(Try it) Go through the material below and copy each line where the word "align" appears.

==========

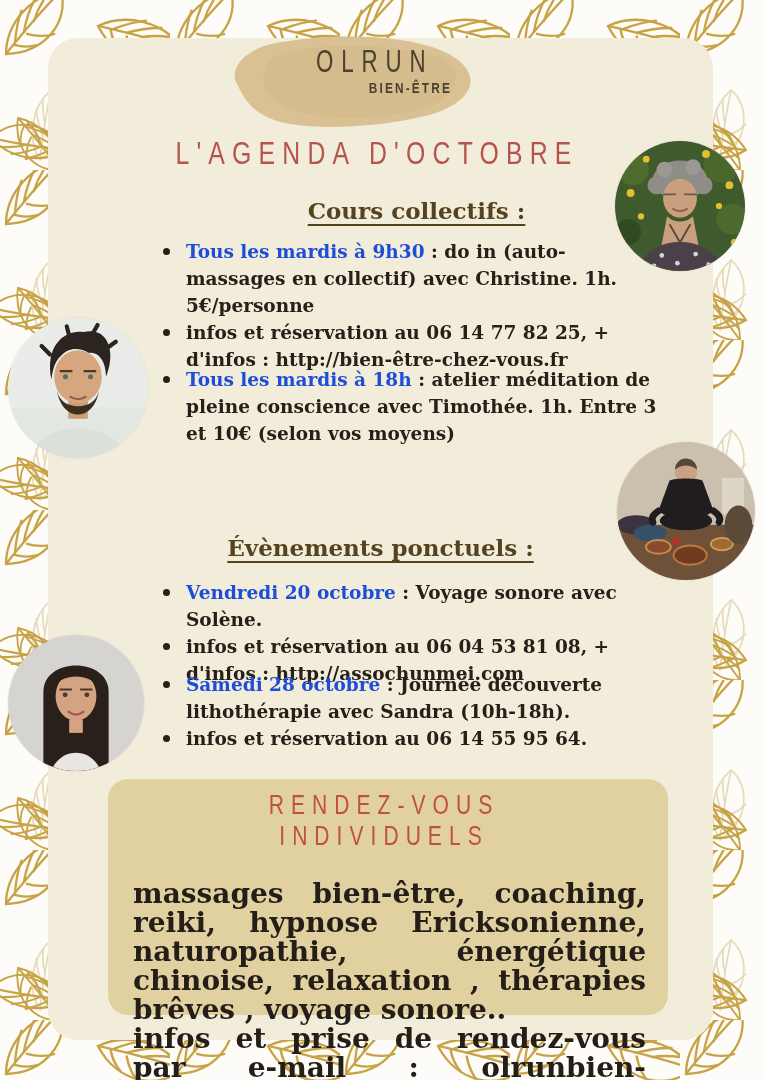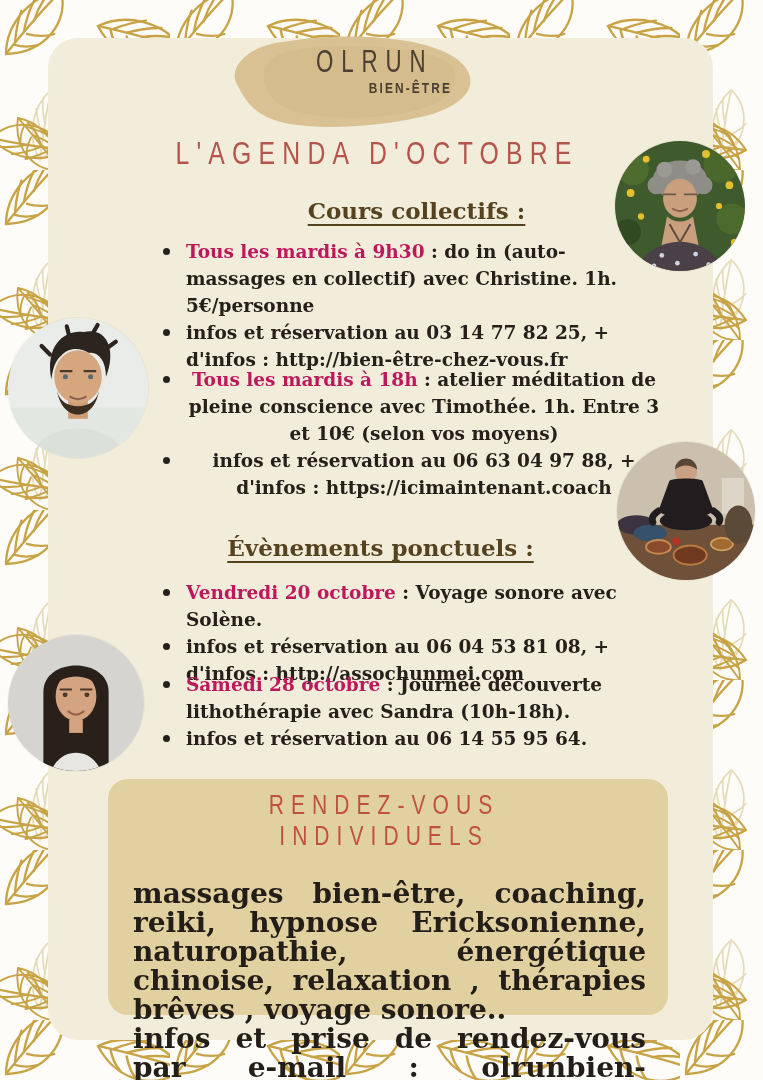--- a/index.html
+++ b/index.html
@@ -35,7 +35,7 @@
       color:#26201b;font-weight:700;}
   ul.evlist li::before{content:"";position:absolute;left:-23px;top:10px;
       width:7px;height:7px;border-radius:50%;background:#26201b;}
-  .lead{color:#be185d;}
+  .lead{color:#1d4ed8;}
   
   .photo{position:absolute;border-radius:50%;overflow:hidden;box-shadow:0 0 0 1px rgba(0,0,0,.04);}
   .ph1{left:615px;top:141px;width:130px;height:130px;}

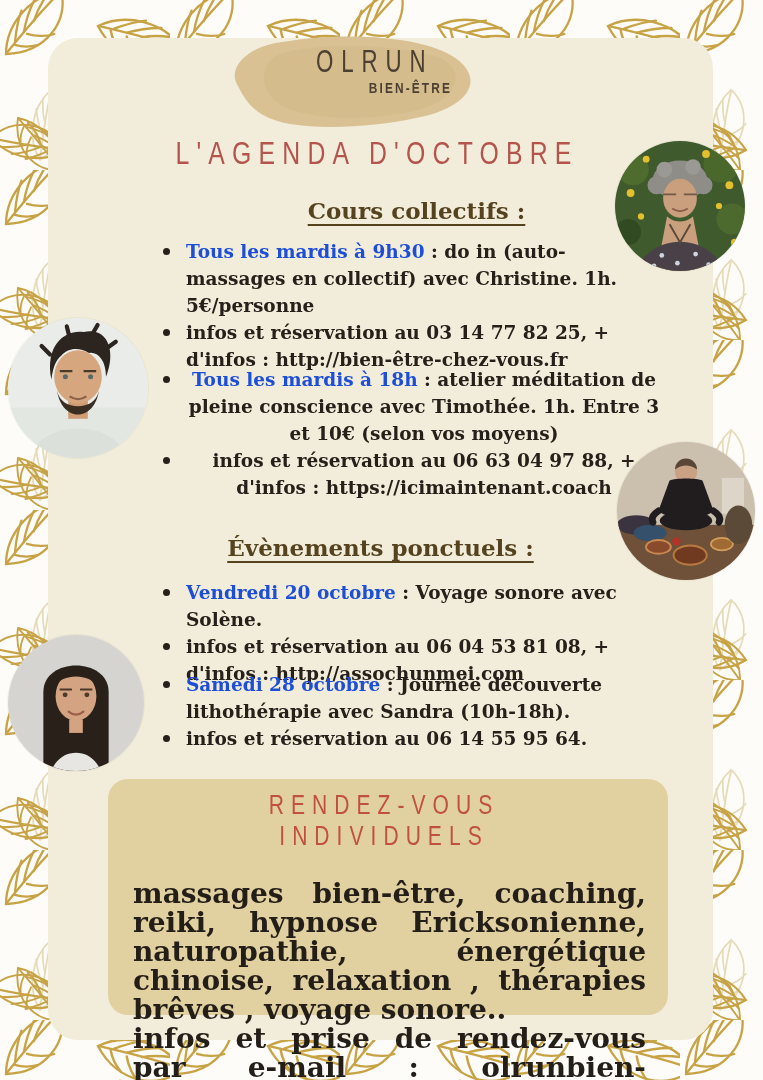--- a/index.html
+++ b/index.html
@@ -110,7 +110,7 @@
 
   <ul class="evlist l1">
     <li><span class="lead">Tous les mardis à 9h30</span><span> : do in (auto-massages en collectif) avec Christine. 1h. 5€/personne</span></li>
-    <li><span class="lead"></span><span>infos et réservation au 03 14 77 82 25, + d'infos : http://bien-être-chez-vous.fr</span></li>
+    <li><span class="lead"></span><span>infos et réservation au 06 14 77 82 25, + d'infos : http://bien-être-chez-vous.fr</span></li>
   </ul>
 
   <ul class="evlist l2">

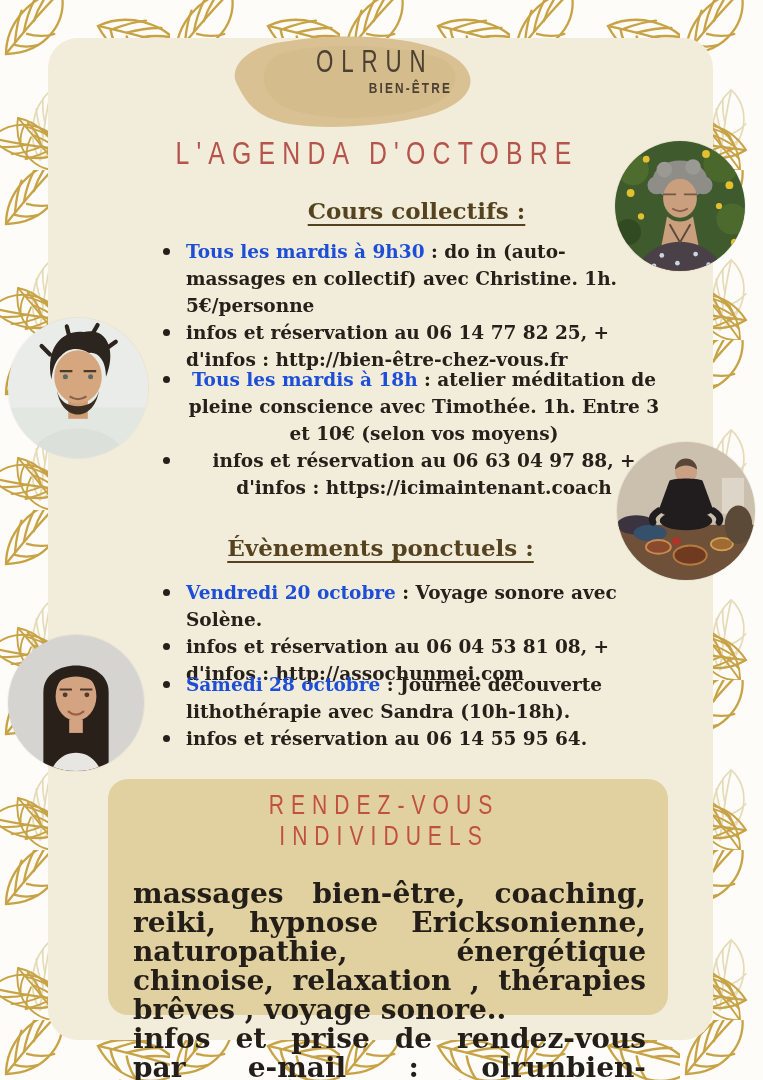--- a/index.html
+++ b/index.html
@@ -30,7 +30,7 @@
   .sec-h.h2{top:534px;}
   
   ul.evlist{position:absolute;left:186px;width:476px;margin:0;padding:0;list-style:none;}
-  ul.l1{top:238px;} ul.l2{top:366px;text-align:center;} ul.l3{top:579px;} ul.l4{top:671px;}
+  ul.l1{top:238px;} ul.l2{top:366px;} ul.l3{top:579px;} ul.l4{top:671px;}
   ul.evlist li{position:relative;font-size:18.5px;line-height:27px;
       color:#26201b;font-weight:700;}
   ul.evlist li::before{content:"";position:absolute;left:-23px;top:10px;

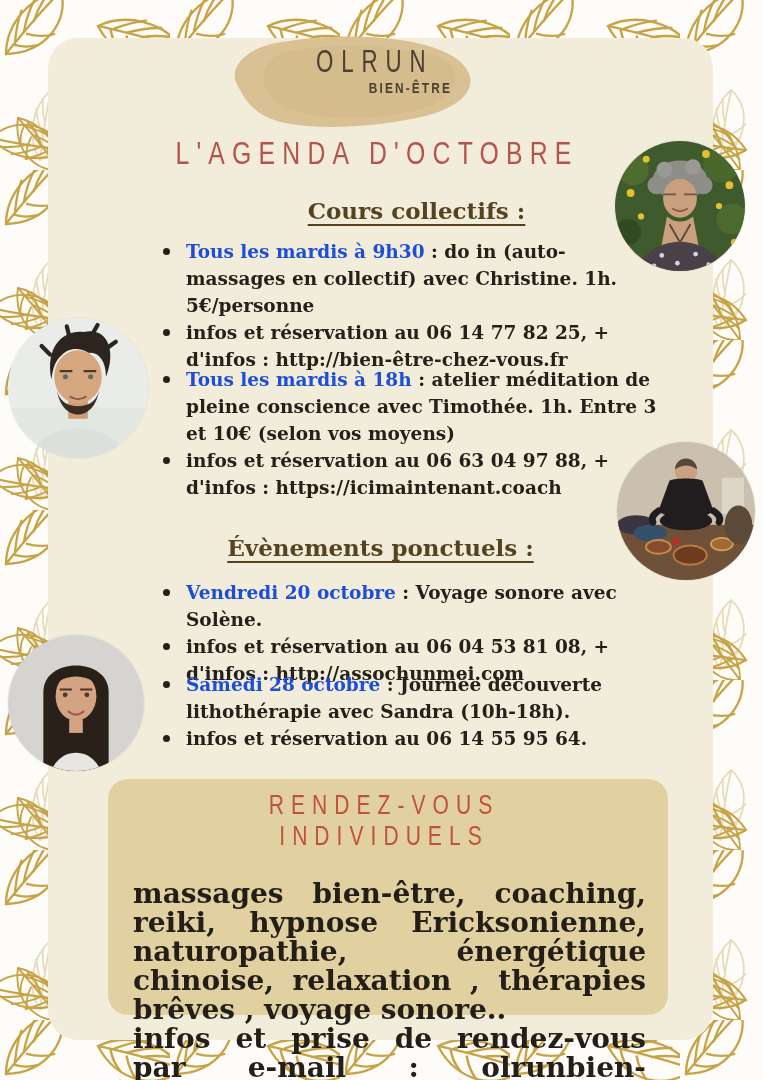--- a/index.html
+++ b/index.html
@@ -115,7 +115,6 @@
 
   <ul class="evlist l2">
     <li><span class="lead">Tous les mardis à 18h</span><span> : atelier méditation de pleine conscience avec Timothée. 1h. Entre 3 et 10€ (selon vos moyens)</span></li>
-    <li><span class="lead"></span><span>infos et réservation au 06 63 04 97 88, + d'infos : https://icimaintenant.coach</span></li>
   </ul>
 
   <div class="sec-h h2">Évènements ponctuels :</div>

==========

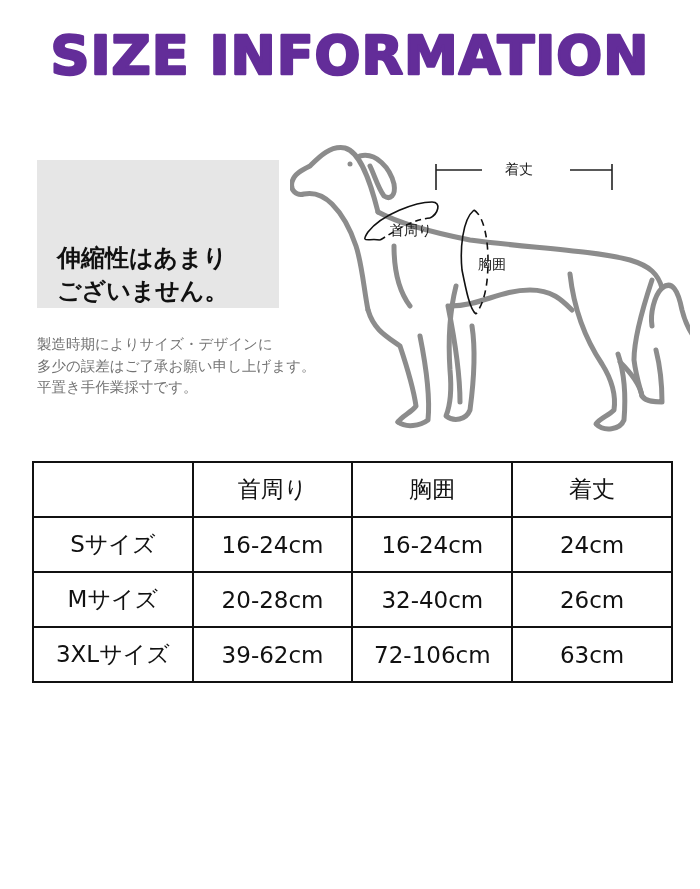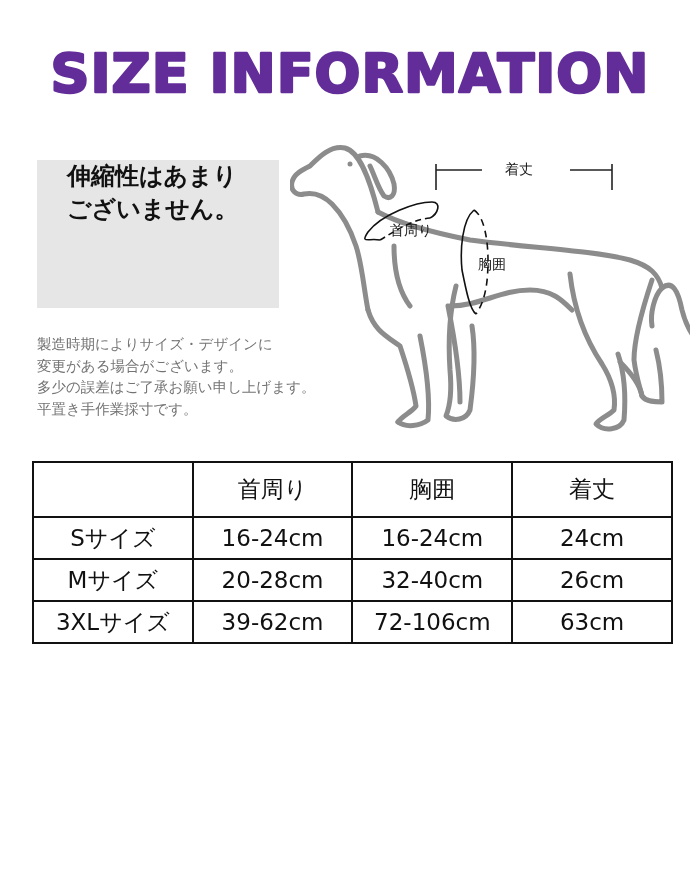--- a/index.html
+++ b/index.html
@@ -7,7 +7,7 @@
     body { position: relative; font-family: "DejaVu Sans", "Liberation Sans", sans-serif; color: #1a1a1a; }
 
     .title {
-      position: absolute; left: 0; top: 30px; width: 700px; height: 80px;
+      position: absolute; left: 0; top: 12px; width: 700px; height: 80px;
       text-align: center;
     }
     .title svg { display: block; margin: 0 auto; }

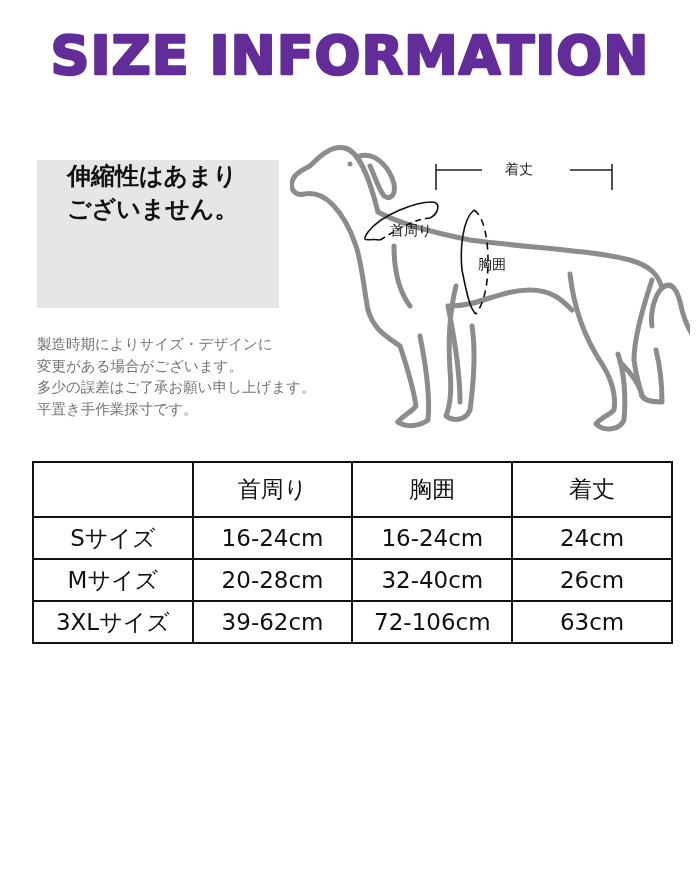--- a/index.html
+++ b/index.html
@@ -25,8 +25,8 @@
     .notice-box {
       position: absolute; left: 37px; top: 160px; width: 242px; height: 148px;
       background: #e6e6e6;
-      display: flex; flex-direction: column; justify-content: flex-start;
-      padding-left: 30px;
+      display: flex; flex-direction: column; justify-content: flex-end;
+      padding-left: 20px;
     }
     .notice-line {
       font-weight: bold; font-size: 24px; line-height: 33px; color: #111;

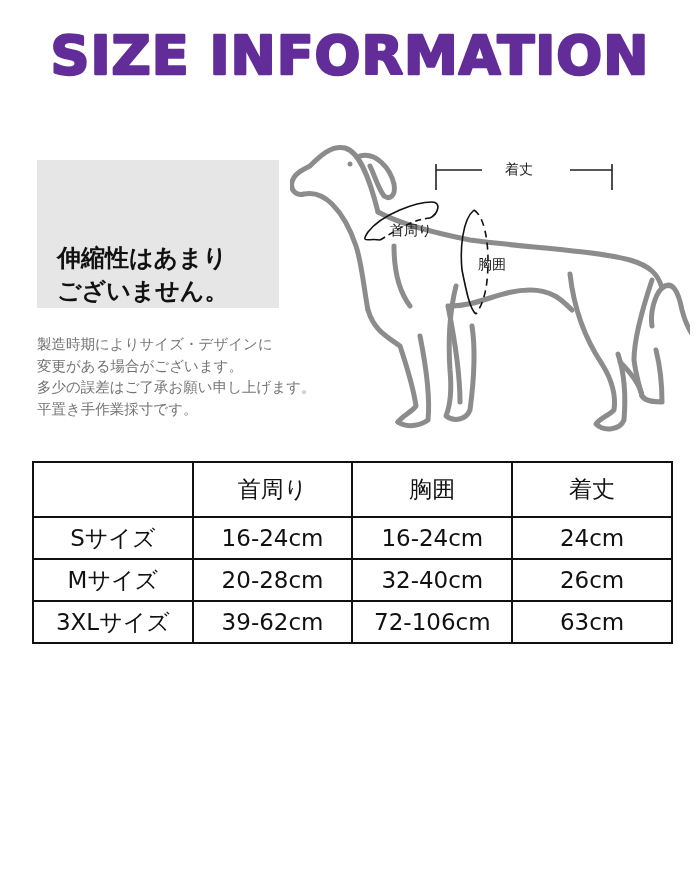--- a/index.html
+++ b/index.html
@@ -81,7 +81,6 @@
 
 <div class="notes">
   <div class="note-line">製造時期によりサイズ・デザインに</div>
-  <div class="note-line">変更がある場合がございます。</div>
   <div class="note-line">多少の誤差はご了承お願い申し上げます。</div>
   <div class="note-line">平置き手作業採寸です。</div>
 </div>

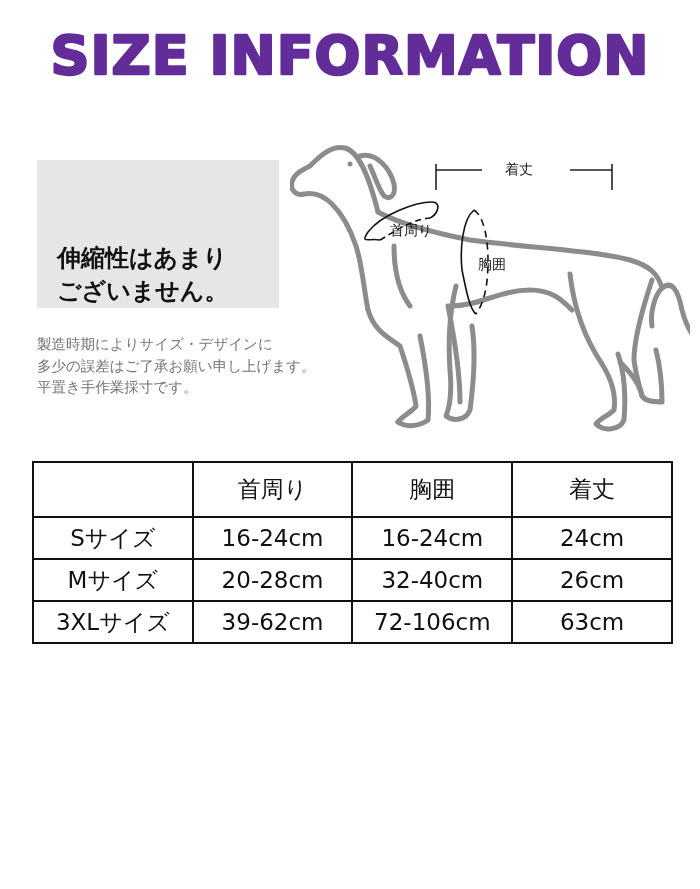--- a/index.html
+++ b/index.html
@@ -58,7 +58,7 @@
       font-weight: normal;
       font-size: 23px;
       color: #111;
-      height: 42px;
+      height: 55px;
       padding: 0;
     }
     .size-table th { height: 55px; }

==========

(The completed task)
-  ul.l1{top:238px;} ul.l2{top:366px;text-align:center;} ul.l3{top:579px;} ul.l4{top:671px;}
       text-align: center;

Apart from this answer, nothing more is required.